Front-end code edit data:
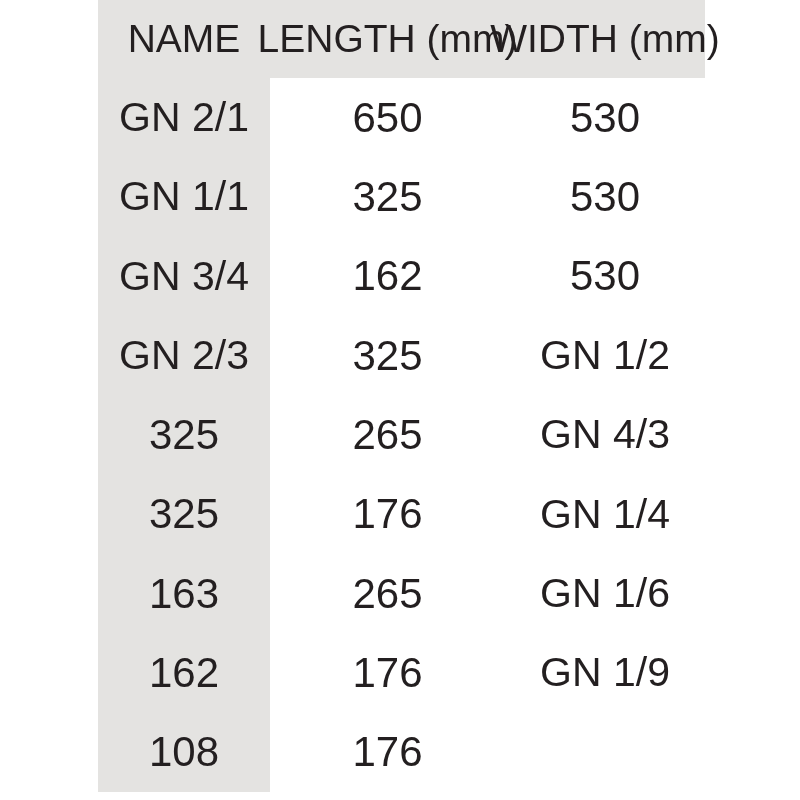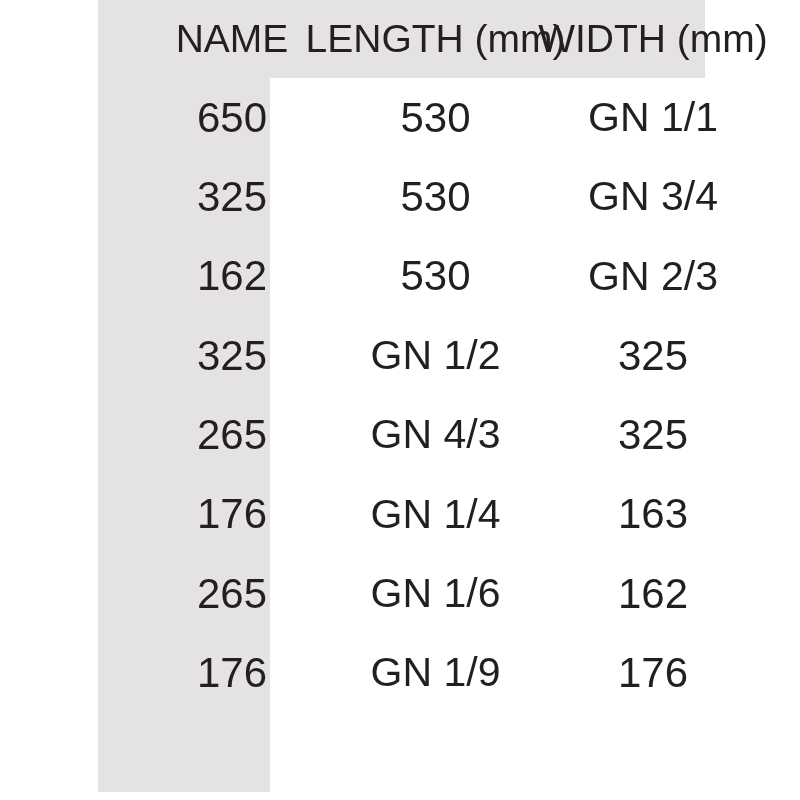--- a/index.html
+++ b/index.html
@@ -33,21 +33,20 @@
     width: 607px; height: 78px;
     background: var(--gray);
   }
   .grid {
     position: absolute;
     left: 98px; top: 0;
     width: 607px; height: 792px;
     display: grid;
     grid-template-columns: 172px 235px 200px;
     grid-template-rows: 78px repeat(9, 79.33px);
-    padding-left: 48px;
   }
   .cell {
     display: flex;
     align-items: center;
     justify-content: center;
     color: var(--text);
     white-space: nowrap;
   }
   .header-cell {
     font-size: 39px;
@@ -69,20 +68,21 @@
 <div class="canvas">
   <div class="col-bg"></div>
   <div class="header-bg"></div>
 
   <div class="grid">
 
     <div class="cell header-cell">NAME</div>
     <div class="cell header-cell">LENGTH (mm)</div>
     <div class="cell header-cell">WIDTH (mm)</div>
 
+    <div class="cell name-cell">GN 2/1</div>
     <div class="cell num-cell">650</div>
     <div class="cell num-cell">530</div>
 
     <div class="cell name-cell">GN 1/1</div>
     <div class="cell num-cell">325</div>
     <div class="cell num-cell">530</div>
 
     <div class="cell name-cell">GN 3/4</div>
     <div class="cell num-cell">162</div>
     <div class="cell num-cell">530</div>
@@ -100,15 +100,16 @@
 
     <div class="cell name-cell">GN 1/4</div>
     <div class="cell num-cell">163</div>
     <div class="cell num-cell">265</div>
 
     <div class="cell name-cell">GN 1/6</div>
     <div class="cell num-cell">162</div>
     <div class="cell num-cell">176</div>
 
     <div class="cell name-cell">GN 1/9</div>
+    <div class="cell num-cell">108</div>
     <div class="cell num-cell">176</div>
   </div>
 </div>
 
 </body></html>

# EXERCISE:
Copy every record verbatim while leaving each picture out.

# RESPONSE AREA:
--- a/index.html
+++ b/index.html
@@ -33,21 +33,20 @@
     width: 607px; height: 78px;
     background: var(--gray);
   }
   .grid {
     position: absolute;
     left: 98px; top: 0;
     width: 607px; height: 792px;
     display: grid;
     grid-template-columns: 172px 235px 200px;
     grid-template-rows: 78px repeat(9, 79.33px);
-    padding-left: 48px;
   }
   .cell {
     display: flex;
     align-items: center;
     justify-content: center;
     color: var(--text);
     white-space: nowrap;
   }
   .header-cell {
     font-size: 39px;
@@ -69,20 +68,21 @@
 <div class="canvas">
   <div class="col-bg"></div>
   <div class="header-bg"></div>
 
   <div class="grid">
 
     <div class="cell header-cell">NAME</div>
     <div class="cell header-cell">LENGTH (mm)</div>
     <div class="cell header-cell">WIDTH (mm)</div>
 
+    <div class="cell name-cell">GN 2/1</div>
     <div class="cell num-cell">650</div>
     <div class="cell num-cell">530</div>
 
     <div class="cell name-cell">GN 1/1</div>
     <div class="cell num-cell">325</div>
     <div class="cell num-cell">530</div>
 
     <div class="cell name-cell">GN 3/4</div>
     <div class="cell num-cell">162</div>
     <div class="cell num-cell">530</div>
@@ -100,15 +100,16 @@
 
     <div class="cell name-cell">GN 1/4</div>
     <div class="cell num-cell">163</div>
     <div class="cell num-cell">265</div>
 
     <div class="cell name-cell">GN 1/6</div>
     <div class="cell num-cell">162</div>
     <div class="cell num-cell">176</div>
 
     <div class="cell name-cell">GN 1/9</div>
+    <div class="cell num-cell">108</div>
     <div class="cell num-cell">176</div>
   </div>
 </div>
 
 </body></html>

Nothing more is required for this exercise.